WHAT THIS TASK INVOLVES:
Write exactly, with no line omitted or added, the span beginning at the line that holds "Income Before Tax, '24: none -> 1050000" and ending at the last line of the records.

━━ SUPPLIED RECORDS

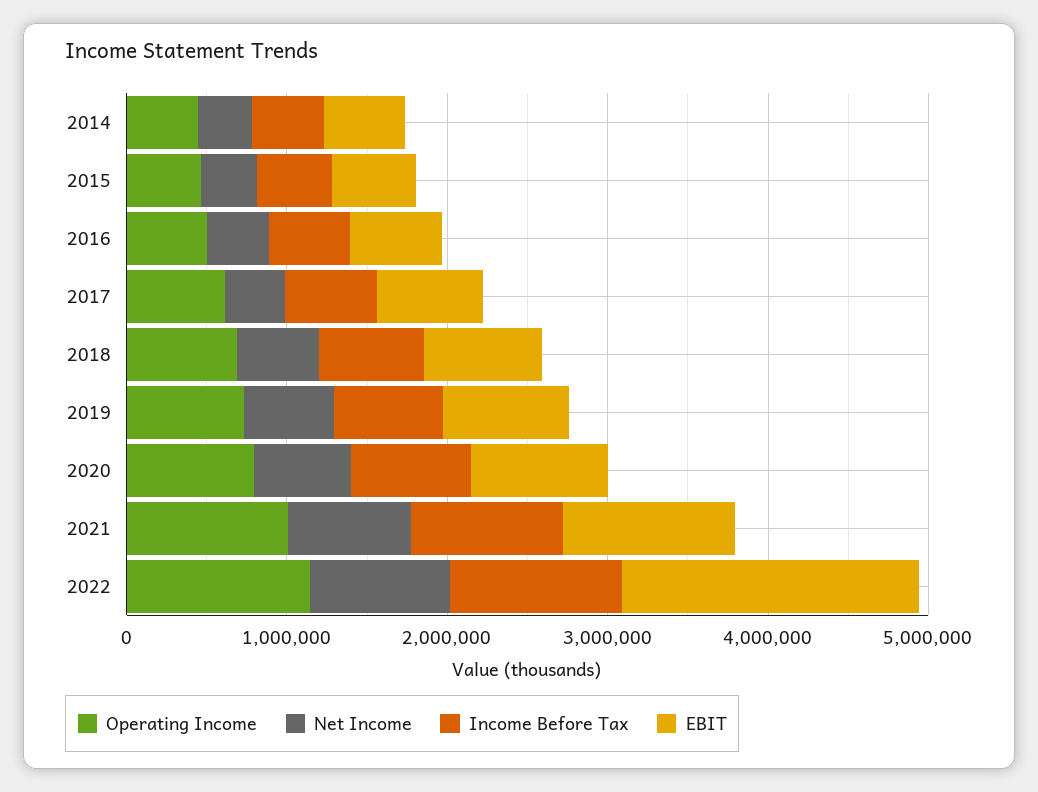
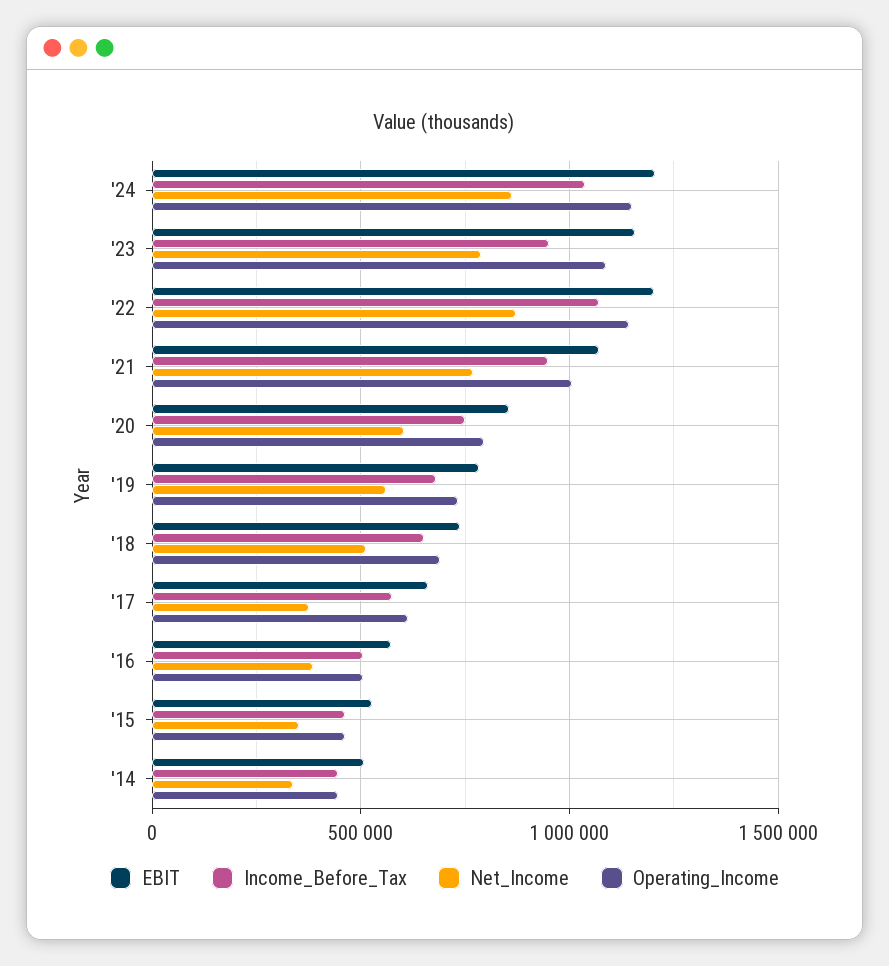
EBIT, 2022: 1800000 -> 1200000
EBIT, '24: none -> 1200000
Income Before Tax, '24: none -> 1050000
Net Income, '24: none -> 850000
Operating Income, '24: none -> 1150000
EBIT, '23: none -> 1150000
Income Before Tax, '23: none -> 950000
Net Income, '23: none -> 800000
Operating Income, '23: none -> 1100000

━━━━

ANSWER TO THE EXERCISE:
Income Before Tax, '24: none -> 1050000
Net Income, '24: none -> 850000
Operating Income, '24: none -> 1150000
EBIT, '23: none -> 1150000
Income Before Tax, '23: none -> 950000
Net Income, '23: none -> 800000
Operating Income, '23: none -> 1100000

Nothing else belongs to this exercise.